Joyeux postiversaire, Reliure ! You're the bomb !

Au plaisir de te lire,


swift


----------



## Nanon

Voici un gâteau de postiversaire auquel il manque la bougie...
J'ai hâte de continuer à dévorer la suite !


----------



## Reliure

KaRiNe_Fr said:


> Oyez, oyez !
> Reliure la p'tite souris a grignoté déjà plus d'un millier de posts !
> J'espère que tu trottineras encore longtemps parmi nous, et sans déraper, hein !


Oh ! C'est mimi tout plein, ça,* Copine, MERCI* !
(immature ? tsk... tsk...) Hihihi, t'as raison, j'devrais positiver (_arght, l'horrible mot !)_ et me réjouir que l'interrogation soit induite par un jeunot !  


> Tiens, pour toi Noël est en avance. Enjoy!


 Hop, à mes crayons de couleurs et j'aurai un book d'enfer pour Noël ! 
Youpi, tu m'as mis toute la panoplie, dis!


----------



## Reliure

swift said:


> Ah mais ! Il faut arroser ça !


 Haaaaaaaaaaaaaaaan !
 _Merci, _swift, _pour ce rafraîchissement, heu, raffraîchissant ! _

_No soy segura de que es la adecuada temporada para disfrutar de ese tipo de regalo, por lo menos : bajo esa latitud... _

_Pero no me sorprende mucho de parte de un gato ! _



> Joyeux postiversaire, Reliure ! You're the bomb !


Am I ? 
Bueno, lo sé muy bien pero tu guapísimo ojo de esmeralda no bastara a engañarme !

*Muchìsimas gracias*


----------



## Reliure

Nanon said:


> Voici un gâteau de postiversaire auquel il manque la bougie...
> J'ai hâte de continuer à dévorer la suite !
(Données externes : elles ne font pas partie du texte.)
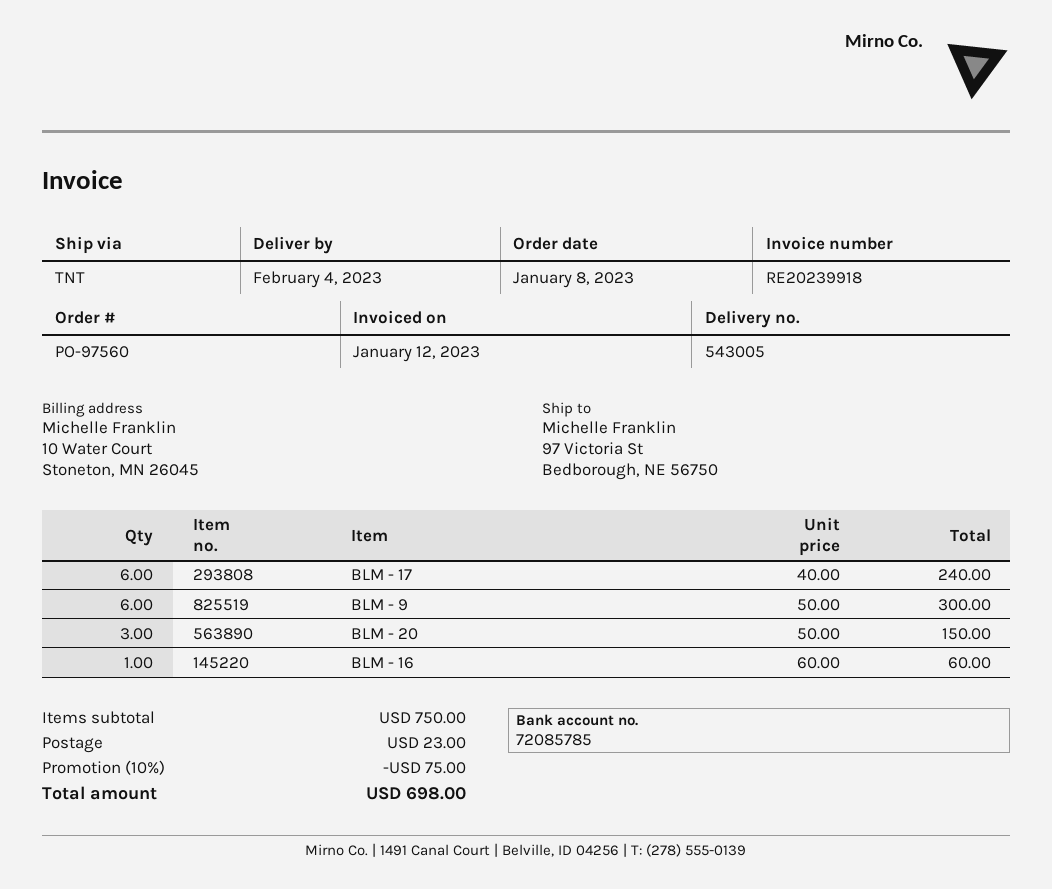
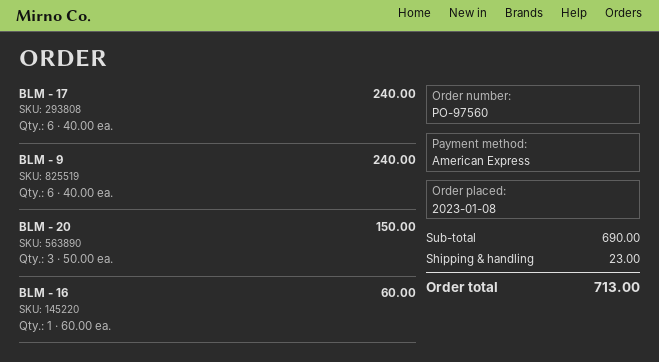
BLM - 9: 6 x 50.00 = 300.00 -> 6 x 40.00 = 240.00
subtotal: 750.00 -> 690.00
discount: 10% = 75.00 -> none
total: 698.00 -> 713.00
 Hummm, et moi donc ! Ça semble avoir autrement meilleur goût que l'encre et le papier...
On fait la course des quenottes ? 
*Merci Nanon*


----------



## Reliure

Ah, ah ! What's that ? A memory test ? 

Not easy to answer to such an ephemeral message... Thanks anyway , *Gambling Camel*, I found it very so sweat. 
This kind of pitch you were making with my thread will remain mysterious...

Maybe I 'll read you on the forum one day...


----------



## Punky Zoé

_Elle grignote, elle grignote notre souris de bibliothèque ..._

_Mais plus elle grignote plus elle nous donne à lire !_

_ scruntch ...Félicitations... scruntch 
_
​


----------



## Reliure

*Merci Punky Zoé!* 
Ces félicitations sont décidément _trognonnes_! 

Je grignoterais bien un jour les pieds de Gaston histoire de voir si ça lui ôte son air placide, et surtout si ça lui fait une belle coupe punk ...

En tout cas j'y pense chaque fois que je le vois, hihi!
Mais qu'il se rassure j'ai de quoi grignoter avant de rattraper le moindre orteil !


----------